Arya 415 "Give me Five" capitanata da Larissa Nevierov timoniera d'assalto...si prende ogni giorno delle belle soddisfazioni in Copa del Rey a Palma de Mallorca. A bordo 10 ragazze motivatissime ed olimpioniche di diverse discipline, stupiscono per classifica e impegno. La stampa spagnola incuriosita dalla loro presenza, dedica loro interviste e articoli. Fa sicuramente notizia che atlete non veliste (sapientemente dirette da Nieverov e Pignolo) possano arrivare tutti i giorni davanti a circa la metà degli equipaggi maschili in gara. La loro barca è identica per peso e difficoltà alla gemella White Goose, ma le ragazze la governano e la dirigono con grinta e autorevolezza.
Integratissime ormai le "non veliste"...a cominciare da Noemi Batky che dai tuffi alla barca in soli sei giorni agisce in autonomia al gennaker. Così come la Pentatleta romana Alessia Pieretti in forza all'Esercito, nel ruolo di grinder non ha pari... per non parlare della navigata Valentina Turisini argento nel tiro a segno alle olimpiadi di Atene è una tuttofare a bordo, il ruolo ufficiale è di tailer e si mormora che..la vela stia diventando il suo sport. Per la Spagna su Give me Five c'è anche Paola Tirados Sanchez, argento nel nuoto sincronizzato alle scorse Olimpiadi di Pechino con la nazionale iberica.

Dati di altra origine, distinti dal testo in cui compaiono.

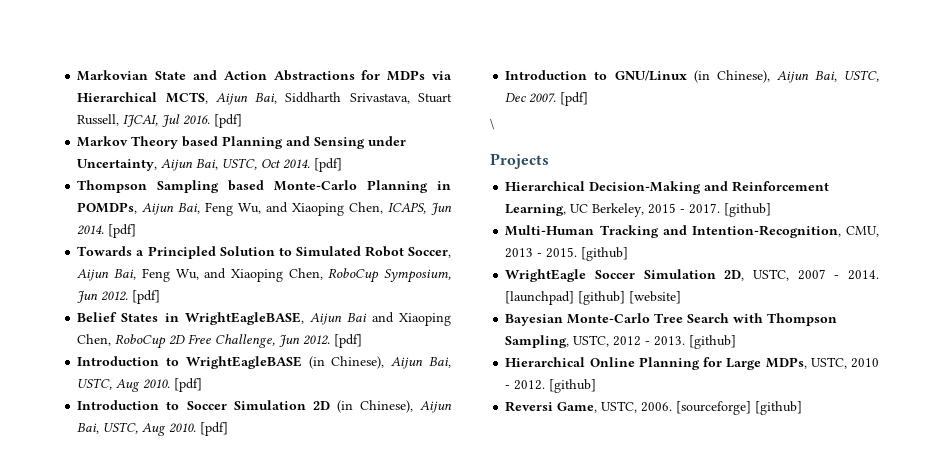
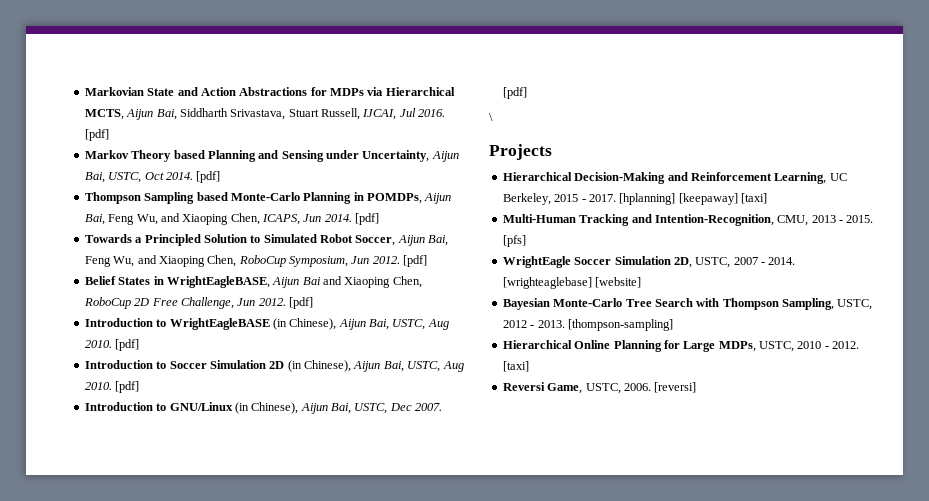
[724,203,772,217] [github] -> [619,193,767,205] [hplanning] [keepaway] [taxi]
[581,247,629,261] [github] -> [502,235,526,247] [pfs]
[505,291,626,305] [launchpad] [github] -> [502,277,592,289] [wrighteaglebase]
[689,335,737,349] [github] -> [567,319,673,331] [thompson-sampling]
[549,379,597,393] [github] -> [502,361,529,372] [taxi]
[676,401,803,415] [sourceforge] [github] -> [654,382,697,393] [reversi]

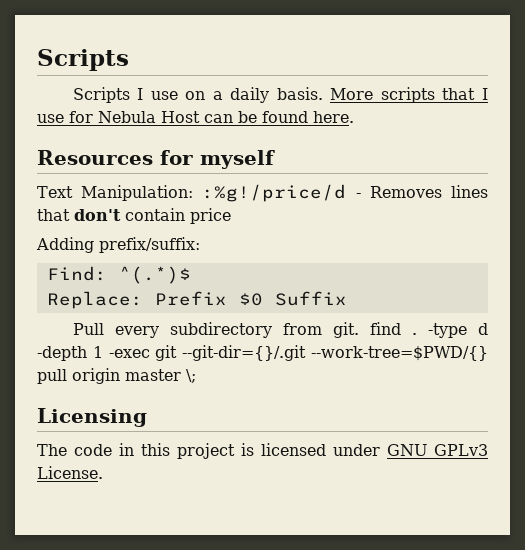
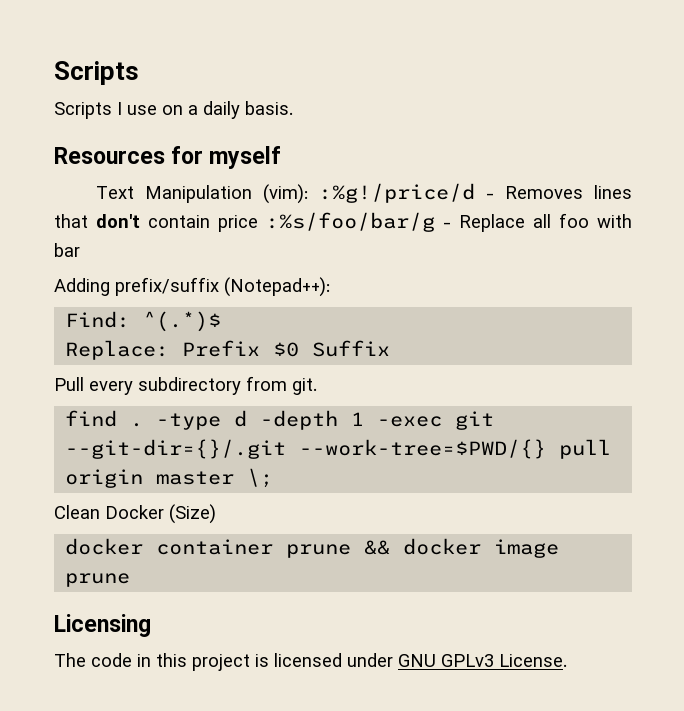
[330,87,489,103] [37,111,354,123] More scripts that I use for Nebula Host can be found here. -> (293, 108) none
[81,185,194,201] Manipulation: -> [144,184,308,204] Manipulation (vim):
(231, 216) none -> [266,212,632,232] [54,243,80,257] :%s/foo/bar/g - Replace all foo with bar
[99,237,200,253] prefix/suffix: -> [115,277,330,297] prefix/suffix (Notepad++):
(359, 330) none -> (317, 386) //
(196, 376) none -> [54,504,216,524] [65,538,560,558] [65,573,131,587] // Clean Docker (Size) // docker container prune && docker image prune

Nei momenti di pausa Noemi si tuffa dalla barca e Paula fa evoluzioni sottacqua, uno spettacolo nello spettacolo. Proseguendo con le veliste, la tattica del gruppo è Neus Garriga Turon velista che ha partecipato alle olimpiadi di Sydney ed Atene sul singolo femminile. Giulia Pignolo con il ruolo di drizzista e la genovese Myriam Cutolo, olimpica ad Atene, a bordo è tailer.
Per fare un po' di cronaca degli ultimi giorni, giovedì è stata corsa la regata costiera, giornata piuttosto impegnativa per l'equipaggio, bruciato dal sole e dal vento! Il percorso di trenta miglia era praticamente costituito da tre "bastoni", il primo davanti al porto di Palma, poi un lungo lasco di trasferimento verso Calanova, dove si concludeva con gli ultimi due.
Le ragazze hanno battuto tutti gli avversari nella partenza e girato la prima boa 6e in reale, poi sopraggiunta la stanchezza sono state sorprese dalle manovre ancora non perfette.
Ieri si sono disputate due prova al largo di Can' Pastilla. La prima è stata condotta ottimamente ed ha consentito di migliorare ulteriormente la posizione in classifica con un 21°. I test speed fatti prima della partenza con la barca gemella White Goose hanno permesso di ottimizzare le regolazioni della barca e la messa a punto delle vele. Nella seconda prova una partenza anticipata, ha costretto la timoniera Larissa a fare la penalità ritornando alla linea di partenza e girare gli estremi. Solo una grande forza d'animo e determinazione le ha convinte a proseguire la regata e tentare il recupero, quasi impossibile, visto che partivano dall'ultima posizione. Hanno chiuso al 41° posto. L'agonismo e la voglia di vincere c'è, ma ...troppa foga ragazze. Oggi si ripromettono di vincere la partenza almeno...
Due ottime prestazioni per il team delle Stelle. La concentrazione dell'equipaggio, nonostante un pò di stanchezza dopo tanti giorni intensi, è sempre ai massimi livelli. Praticamente nessun errore di manovra nella seconda regata di ieri, (a parte una piccolissima "caramella" al gennaker in issata nella seconda prova, risolta in pochi secondi) e grande soddisfazione per tutte, specie per le non veliste, che stanno dimostrando di sapersela cavare egregiamente. In entrambe le prove di ieri le partenze della timoniera Larissa Nevierov sono state fulminanti: slalom al cardiopalma fra le imbarcazioni e passaggi a venti centimetri dalle poppe avversarie hanno strappato un lapidario commento alla tattica, Neus Garriga Turon, due olimpiadi in classe Europa: "Larissa, tu tienes un coco fatal!"